- [Exercise materials]

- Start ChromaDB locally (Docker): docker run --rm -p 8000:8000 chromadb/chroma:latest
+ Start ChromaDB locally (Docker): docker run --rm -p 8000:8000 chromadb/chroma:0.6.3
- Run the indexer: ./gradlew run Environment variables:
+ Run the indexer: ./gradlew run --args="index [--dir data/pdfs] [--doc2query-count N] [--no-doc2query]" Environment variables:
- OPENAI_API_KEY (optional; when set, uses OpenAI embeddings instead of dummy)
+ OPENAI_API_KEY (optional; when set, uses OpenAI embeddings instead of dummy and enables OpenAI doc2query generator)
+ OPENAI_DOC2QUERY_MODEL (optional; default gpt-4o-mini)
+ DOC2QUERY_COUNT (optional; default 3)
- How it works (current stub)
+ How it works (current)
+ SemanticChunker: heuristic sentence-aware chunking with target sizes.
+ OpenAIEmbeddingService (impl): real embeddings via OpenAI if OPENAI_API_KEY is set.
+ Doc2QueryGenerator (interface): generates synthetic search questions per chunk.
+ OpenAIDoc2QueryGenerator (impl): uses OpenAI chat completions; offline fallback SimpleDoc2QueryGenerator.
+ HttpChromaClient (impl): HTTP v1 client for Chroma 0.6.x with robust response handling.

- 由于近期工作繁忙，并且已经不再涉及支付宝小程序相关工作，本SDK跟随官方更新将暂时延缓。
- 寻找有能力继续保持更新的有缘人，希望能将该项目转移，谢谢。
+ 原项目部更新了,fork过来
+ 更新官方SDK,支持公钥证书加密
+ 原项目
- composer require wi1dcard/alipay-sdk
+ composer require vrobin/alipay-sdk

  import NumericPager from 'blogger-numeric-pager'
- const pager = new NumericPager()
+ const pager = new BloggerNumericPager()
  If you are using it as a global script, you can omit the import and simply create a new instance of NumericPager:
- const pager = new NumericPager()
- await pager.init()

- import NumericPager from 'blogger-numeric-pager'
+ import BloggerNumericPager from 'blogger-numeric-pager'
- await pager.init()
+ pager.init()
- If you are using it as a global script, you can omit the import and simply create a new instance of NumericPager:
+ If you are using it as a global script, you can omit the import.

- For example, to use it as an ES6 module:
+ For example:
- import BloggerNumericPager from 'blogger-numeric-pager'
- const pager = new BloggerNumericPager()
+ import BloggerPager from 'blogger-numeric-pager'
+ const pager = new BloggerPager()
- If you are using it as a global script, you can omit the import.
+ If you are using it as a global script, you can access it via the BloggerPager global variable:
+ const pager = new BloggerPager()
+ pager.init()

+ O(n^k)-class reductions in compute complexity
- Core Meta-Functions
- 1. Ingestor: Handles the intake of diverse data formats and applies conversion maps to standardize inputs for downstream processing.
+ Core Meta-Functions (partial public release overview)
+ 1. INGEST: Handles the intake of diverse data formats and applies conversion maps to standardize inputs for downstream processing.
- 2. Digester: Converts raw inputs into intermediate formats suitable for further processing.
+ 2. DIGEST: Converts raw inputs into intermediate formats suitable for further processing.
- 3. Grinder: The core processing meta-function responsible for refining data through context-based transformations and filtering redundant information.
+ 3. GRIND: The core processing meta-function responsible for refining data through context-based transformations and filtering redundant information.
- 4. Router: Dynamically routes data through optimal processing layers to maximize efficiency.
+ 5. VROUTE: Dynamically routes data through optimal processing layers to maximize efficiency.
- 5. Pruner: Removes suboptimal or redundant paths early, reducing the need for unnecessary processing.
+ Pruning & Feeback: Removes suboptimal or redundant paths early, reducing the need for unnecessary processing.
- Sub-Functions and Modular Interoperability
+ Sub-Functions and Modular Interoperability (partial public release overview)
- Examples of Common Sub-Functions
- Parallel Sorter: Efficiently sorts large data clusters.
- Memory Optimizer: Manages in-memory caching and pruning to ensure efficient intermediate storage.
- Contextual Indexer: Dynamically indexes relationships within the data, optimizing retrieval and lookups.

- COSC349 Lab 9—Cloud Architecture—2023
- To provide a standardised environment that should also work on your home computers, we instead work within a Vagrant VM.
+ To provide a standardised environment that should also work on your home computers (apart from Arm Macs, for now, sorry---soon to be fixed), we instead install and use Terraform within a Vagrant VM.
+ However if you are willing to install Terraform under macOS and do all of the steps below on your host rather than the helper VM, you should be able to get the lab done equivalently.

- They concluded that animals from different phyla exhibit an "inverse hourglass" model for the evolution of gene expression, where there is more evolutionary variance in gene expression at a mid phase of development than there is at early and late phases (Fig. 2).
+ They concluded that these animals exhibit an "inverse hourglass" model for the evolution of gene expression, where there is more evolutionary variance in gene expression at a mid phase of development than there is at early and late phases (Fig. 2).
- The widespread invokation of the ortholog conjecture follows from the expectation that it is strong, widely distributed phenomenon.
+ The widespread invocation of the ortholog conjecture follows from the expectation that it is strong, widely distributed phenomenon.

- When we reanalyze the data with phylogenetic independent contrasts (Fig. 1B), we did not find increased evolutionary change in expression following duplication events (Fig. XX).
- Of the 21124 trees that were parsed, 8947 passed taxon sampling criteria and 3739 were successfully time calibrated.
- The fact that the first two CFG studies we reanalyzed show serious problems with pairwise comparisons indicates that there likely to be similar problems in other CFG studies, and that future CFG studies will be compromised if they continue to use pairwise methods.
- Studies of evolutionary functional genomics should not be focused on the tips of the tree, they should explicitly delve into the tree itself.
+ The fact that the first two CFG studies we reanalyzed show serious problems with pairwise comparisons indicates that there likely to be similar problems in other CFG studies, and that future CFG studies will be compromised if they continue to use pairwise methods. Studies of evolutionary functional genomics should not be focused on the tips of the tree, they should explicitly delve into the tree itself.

- [Try it] Within the listing above, give again exactly every line from the line with "- Contextual Indexer: Dynamically" through the line with "Terraform within a Vagrant VM.", both included, and no other line.

- [Task answer]
- Contextual Indexer: Dynamically indexes relationships within the data, optimizing retrieval and lookups.

- COSC349 Lab 9—Cloud Architecture—2023
- To provide a standardised environment that should also work on your home computers, we instead work within a Vagrant VM.
+ To provide a standardised environment that should also work on your home computers (apart from Arm Macs, for now, sorry---soon to be fixed), we instead install and use Terraform within a Vagrant VM.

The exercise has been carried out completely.